(Extracted entries begins)
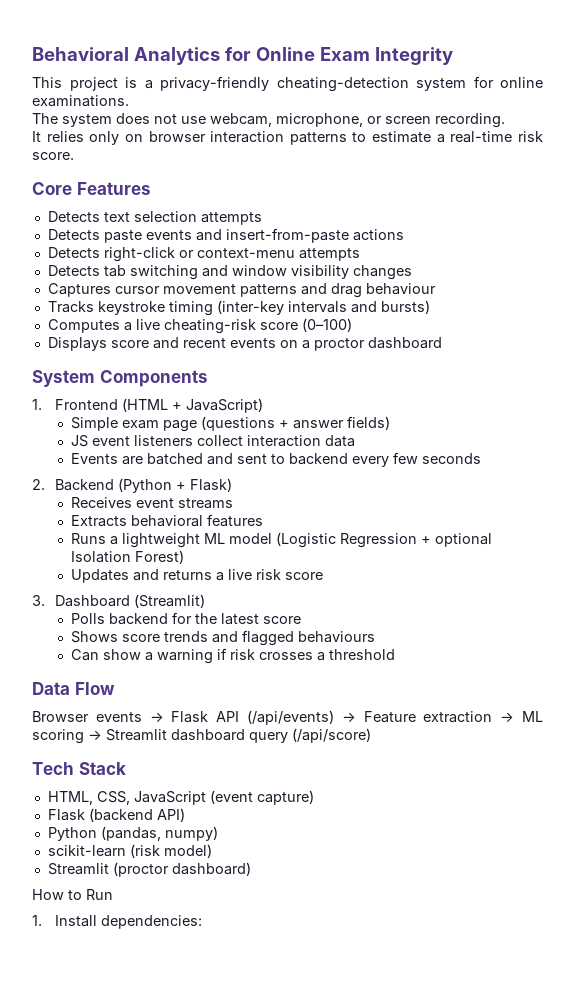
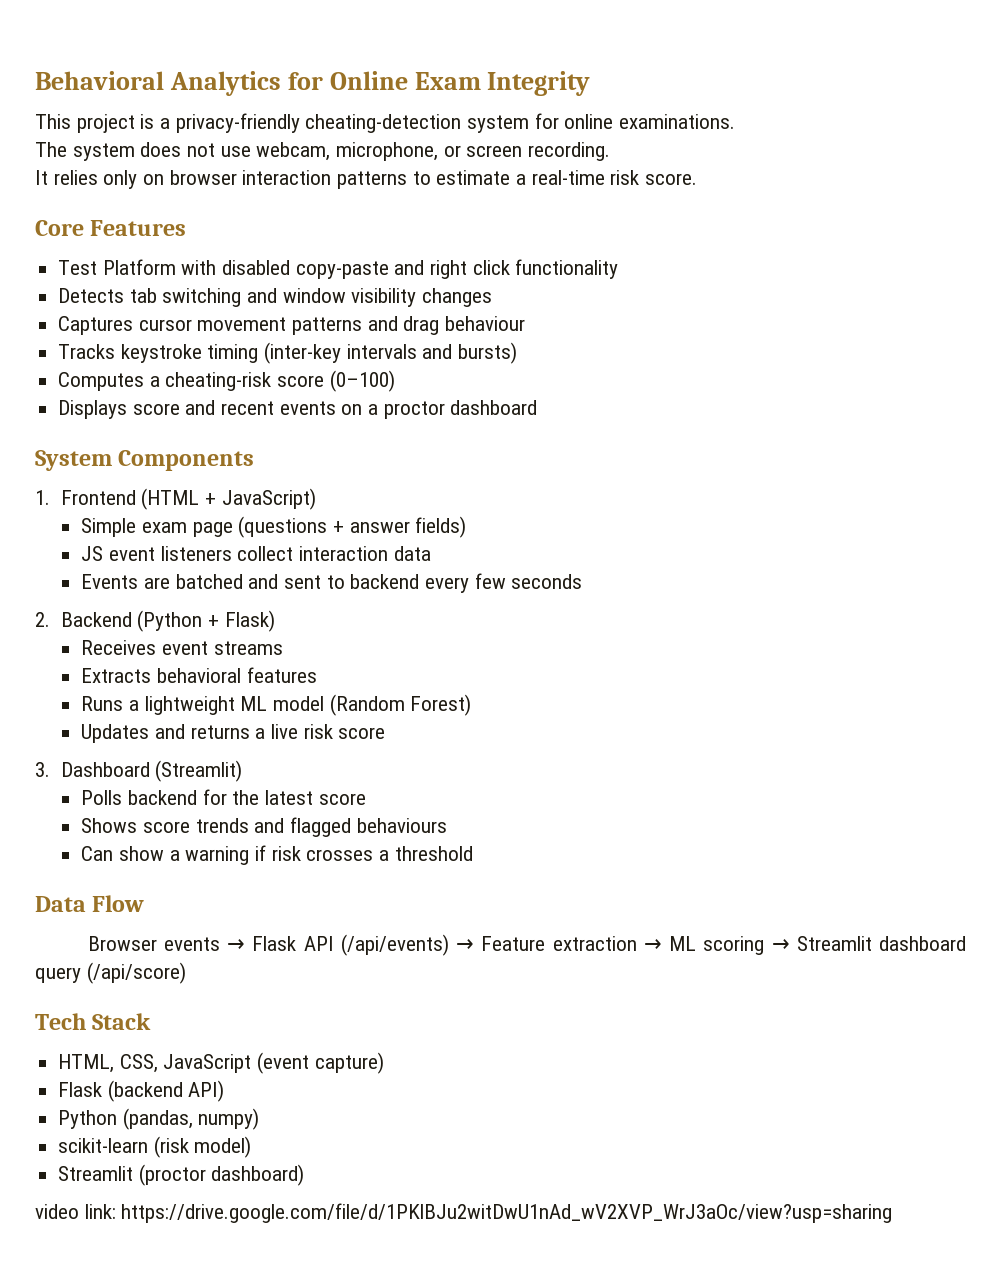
- Detects text selection attempts
- Detects paste events and insert-from-paste actions
- Detects right-click or context-menu attempts
+ Test Platform with disabled copy-paste and right click functionality
- Computes a live cheating-risk score (0–100)
+ Computes a cheating-risk score (0–100)
- Runs a lightweight ML model (Logistic Regression + optional Isolation Forest)
+ Runs a lightweight ML model (Random Forest)
- How to Run
- 1. Install dependencies:
+ video link: https://drive.google.com/file/d/1PKlBJu2witDwU1nAd_wV2XVP_WrJ3aOc/view?usp=sharing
(Extracted entries ends)
About this exercise -
Each record above should come back exactly the same, only without its pictures.

Exercise response -
- Detects text selection attempts
- Detects paste events and insert-from-paste actions
- Detects right-click or context-menu attempts
+ Test Platform with disabled copy-paste and right click functionality
- Computes a live cheating-risk score (0–100)
+ Computes a cheating-risk score (0–100)
- Runs a lightweight ML model (Logistic Regression + optional Isolation Forest)
+ Runs a lightweight ML model (Random Forest)
- How to Run
- 1. Install dependencies:
+ video link: https://drive.google.com/file/d/1PKlBJu2witDwU1nAd_wV2XVP_WrJ3aOc/view?usp=sharing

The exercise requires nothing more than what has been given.